=== Provided data ===

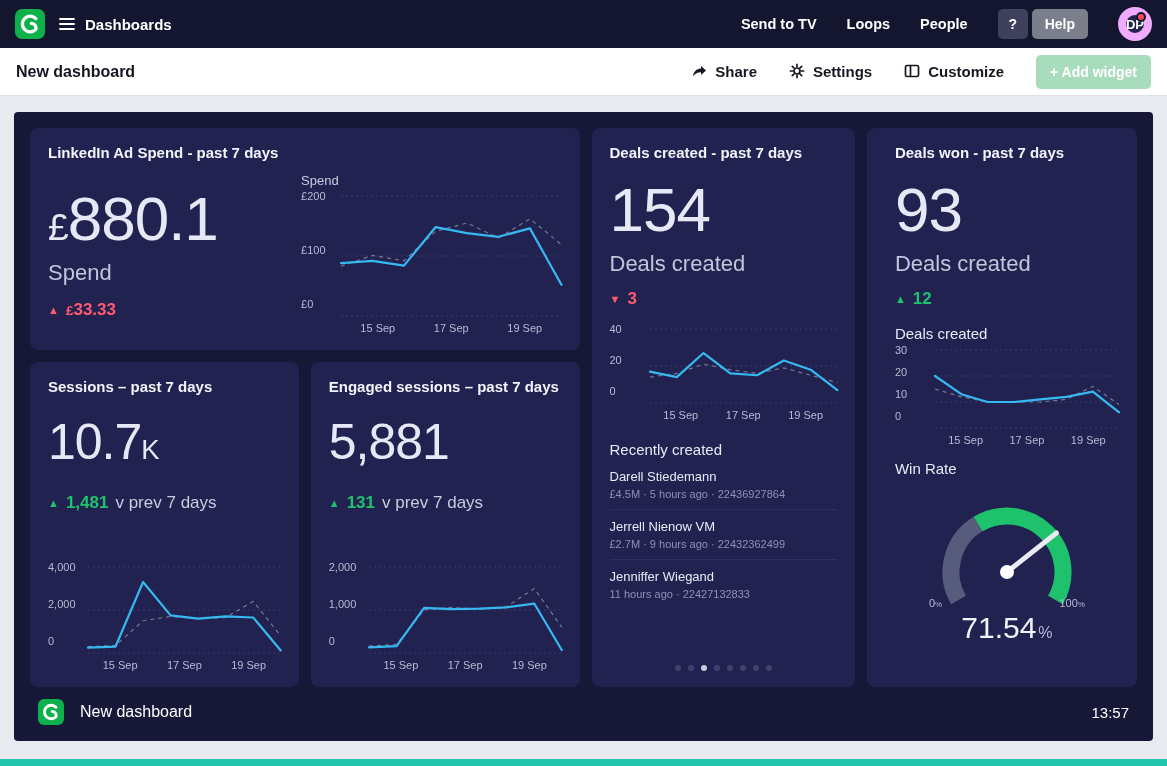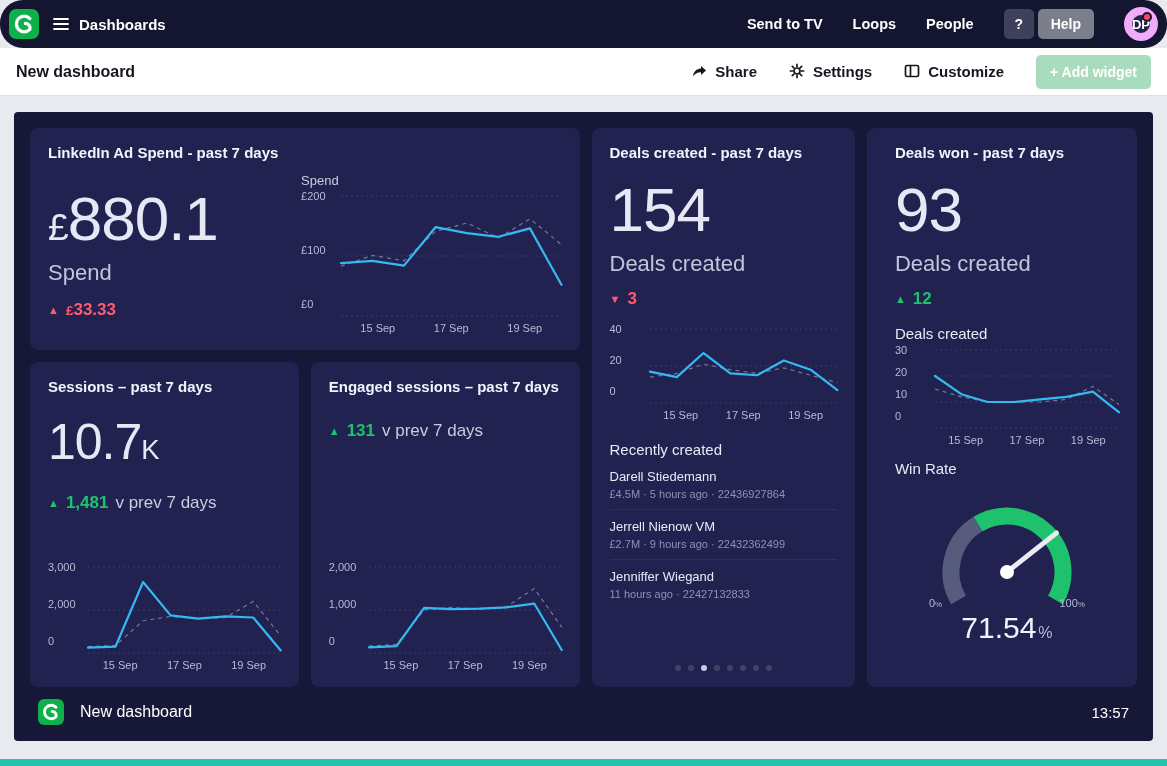--- a/index.html
+++ b/index.html
@@ -10,7 +10,7 @@
     display:flex; flex-direction:column;
   }
   
-  .topnav { flex:0 0 48px; background:#14152f; display:flex; align-items:center; justify-content:space-between; padding:0 9px;border-radius:23px; }
+  .topnav { flex:0 0 48px; background:#14152f; display:flex; align-items:center; justify-content:space-between; padding:0 15px; }
   .nav-left { display:flex; align-items:center; gap:14px; }
   .logo { width:30px; height:30px; display:block; cursor:pointer; }
   .menu-btn { display:flex; align-items:center; gap:10px; background:none; border:none; color:#fff; font-weight:700; font-size:15px; font-family:inherit; cursor:pointer; }

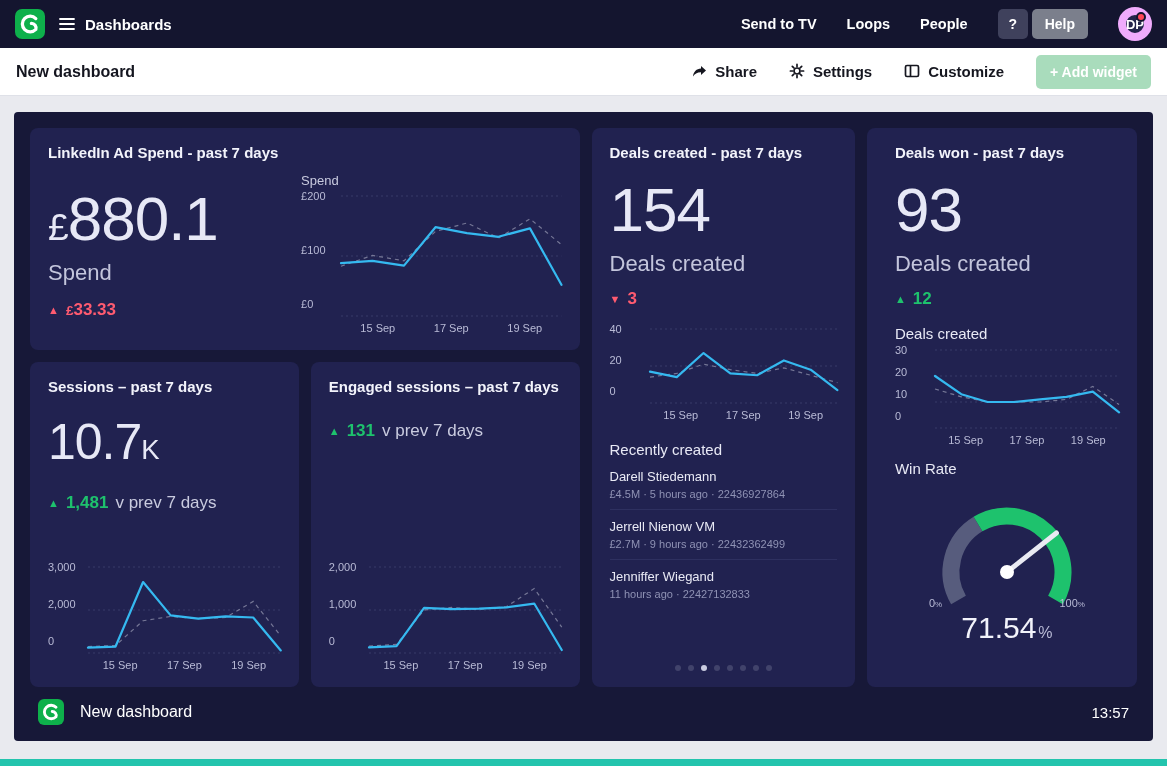--- a/index.html
+++ b/index.html
@@ -252,6 +252,7 @@
 
       <section class="card">
         <h3 class="card-title">Engaged sessions – past 7 days</h3>
+        <div class="big-value v50" style="margin-top:22px">5,881</div>
         <div class="delta positive" style="margin-top:26px">
           <span class="arrow">▲</span>
           <span>131</span>

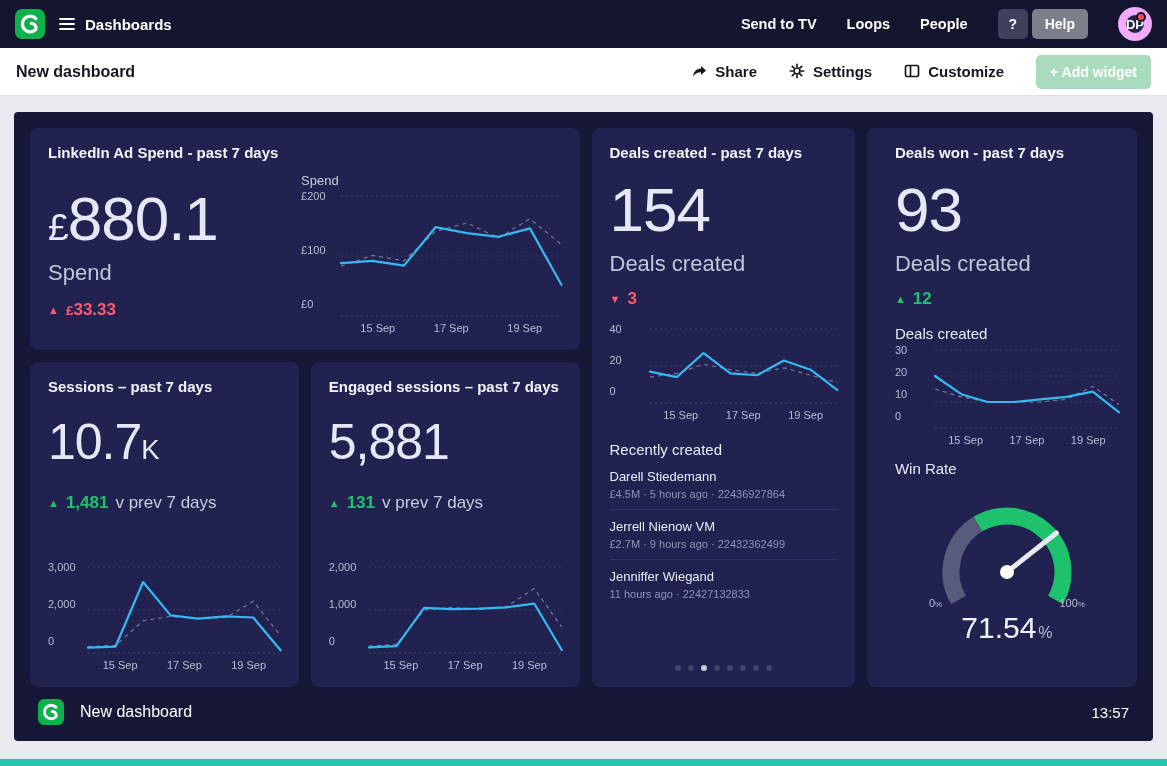--- a/index.html
+++ b/index.html
@@ -228,7 +228,7 @@
         <div class="chart" style="margin-top:auto;height:104px" data-chart="widgets.sessions.chart">
             <div class="crow">
               <div class="cyl">
-                <span>3,000</span>
+                <span>4,000</span>
                 <span>2,000</span>
                 <span>0</span>
               </div>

===

Copy out every entry above word for word; omit the images.

Response area →
--- a/index.html
+++ b/index.html
@@ -10,7 +10,7 @@
     display:flex; flex-direction:column;
   }
   
-  .topnav { flex:0 0 48px; background:#14152f; display:flex; align-items:center; justify-content:space-between; padding:0 9px;border-radius:23px; }
+  .topnav { flex:0 0 48px; background:#14152f; display:flex; align-items:center; justify-content:space-between; padding:0 15px; }
   .nav-left { display:flex; align-items:center; gap:14px; }
   .logo { width:30px; height:30px; display:block; cursor:pointer; }
   .menu-btn { display:flex; align-items:center; gap:10px; background:none; border:none; color:#fff; font-weight:700; font-size:15px; font-family:inherit; cursor:pointer; }

--- a/index.html
+++ b/index.html
@@ -252,6 +252,7 @@
 
       <section class="card">
         <h3 class="card-title">Engaged sessions – past 7 days</h3>
+        <div class="big-value v50" style="margin-top:22px">5,881</div>
         <div class="delta positive" style="margin-top:26px">
           <span class="arrow">▲</span>
           <span>131</span>

--- a/index.html
+++ b/index.html
@@ -228,7 +228,7 @@
         <div class="chart" style="margin-top:auto;height:104px" data-chart="widgets.sessions.chart">
             <div class="crow">
               <div class="cyl">
-                <span>3,000</span>
+                <span>4,000</span>
                 <span>2,000</span>
                 <span>0</span>
               </div>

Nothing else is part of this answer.